The air compressor and air conditioning compressors are electrically powered. DC power is converted to AC power and is supplied to each of these major systems separately. This allows each system to operate more reliably and efficiently, with minimum power consumption. The bus also as a converter to supply 24-volt DC power for power steering, interior fans, lights, and other accessories. Vanner provides the DC/DC converter.
An electrically-driven air conditioning system is used to cool the bus when needed. For moderately cold temperatures, the bus uses electric heating. For very cold conditions, an optional liquid fuel heater warms the passenger cabin using a small amount of renewable bio-diesel. This helps maintain bus range during very cold climate conditions.
In 2013, UTA began acquiring compressed natural gas (CNG) buses with the potential to expand the CNG eet to more than 100 buses in the near future.

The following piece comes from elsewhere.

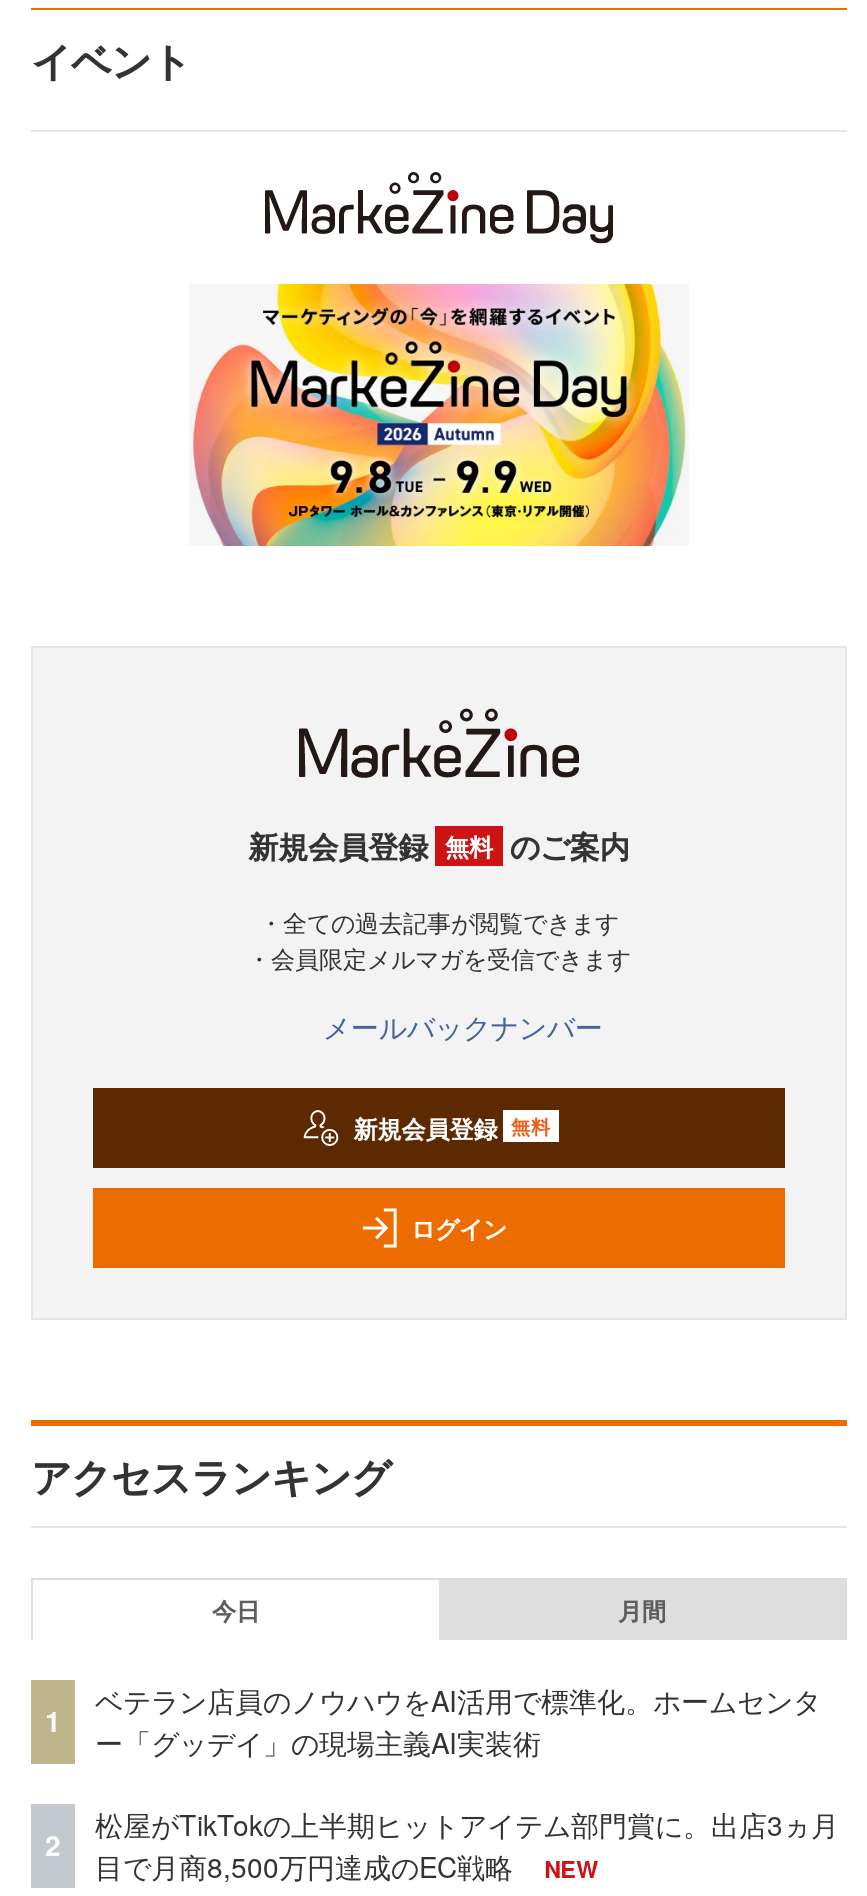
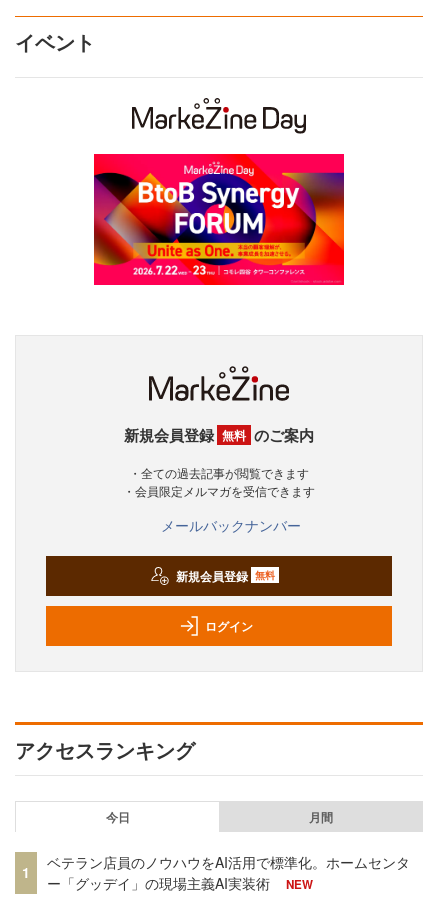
- [image]
+ [image]

- 松屋がTikTokの上半期ヒットアイテム部門賞に。出店3ヵ月
- 目で月商8,500万円達成のEC戦略

- 2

Currently, the UTA bus fleet mix is approximately 45% pre-2006 diesel, 42% clean diesel, 7% CNG and 6% hybrid-electric.
Resources
California ARB Draft Technology Assessment: Medium- And Heavy- Duty Battery Electric Trucks And Buses
Altoona test report, New Flyer XE40
Are those 'clean' diesel from VW or Mitsubishi?

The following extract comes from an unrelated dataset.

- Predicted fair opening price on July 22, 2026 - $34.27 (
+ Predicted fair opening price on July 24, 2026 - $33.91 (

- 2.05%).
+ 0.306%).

Using (5) e-buses from New Flyer is a good mini start but is very far from the 1000 e-buses per major city being purchased in China?
Posted by: HarveyD | 23 April 2016 at 10:35 AM
It's interesting to watch the transition to EVs taking place in the large and small segments, buses and bicycles, while the largest segment, gross polluters in the car industry, just keep rolling along destroying the Planet with SUVs as if there's no problem.
Posted by: Lad | 23 April 2016 at 10:53 AM
Yes, 'CAFE' may have to be modified to 50+ empg by 2020/22 and 60+ empg by 2025/27 or so. SUVs and Pick-ups should be included to change the status quo?
Most ICEVs would be quickly phased out in favor of up-dated lighter 60+ mpg HEVs, 80+ empg PHEVs, 100+ empg BEVs and FCEVs?
Posted by: HarveyD | 23 April 2016 at 12:08 PM
What purpose do SUVs have other than fostering the "King of the Road" impression?
Posted by: yoatmon | 24 April 2016 at 02:58 AM
Very good question Yoatmon.
Posted by: HarveyD | 24 April 2016 at 02:18 PM
Yoatman, SUVs and pickups are great if you need to overcompensate for a small tool but you can't afford that Ferrari to really do the trick.
Posted by: DaveD | 24 April 2016 at 04:27 PM
Overweight people (about 40%) and couples with 1/2 dozen kids feel more at home in large SUVs and/or large pick-ups.
In reality, people who feel richer with bigger/heavier vehicles are main buyers.
Posted by: HarveyD | 25 April 2016 at 01:25 PM
Lad,
Cars are really the most expensive vehicles to electrify. Why? Because:
- They have the most dead mass per passenger/payload
- They travel much fewer miles to amortize the cost of the battery (fewer than e.g. buses or trains - or trucks)
- They have the greatest variability in miles driven per trip of all vehicles (scooters, trucks, buses, trains, etc. all have much more consistent miles driven between stops/charges)
- They have less available space to place the batteries (compared to buses, trains, trucks, ferries, etc.)
The one thing cars have going for them, though, is that the investment in propulsion technology for cars is 1-2 orders of magnitude larger than other means of transport. Furthermore, the public's willingness to invest i cars is much greater than any other form of transport, because the choice of a car is so personal.
Posted by: Thomas Pedersen | 25 April 2016 at 10:11 PM
@ TP:
If you buy one of the 5 rustless, 41 to 55 mpg Toyota HEVs, good for 325,000+ miles and 15+ years, your yearly amortized cost and operation cost per Km will be much lower.
A new 55 mpg, all weather, Prius 2016 @ about $26,000 will be almost as cheap if not much cheaper to operate than an equivalent extended range BEV.
By 2018 or so, the Toyota Mirai FCEV @ about 57,000 may be the top choice for extended range all weather green vehicle.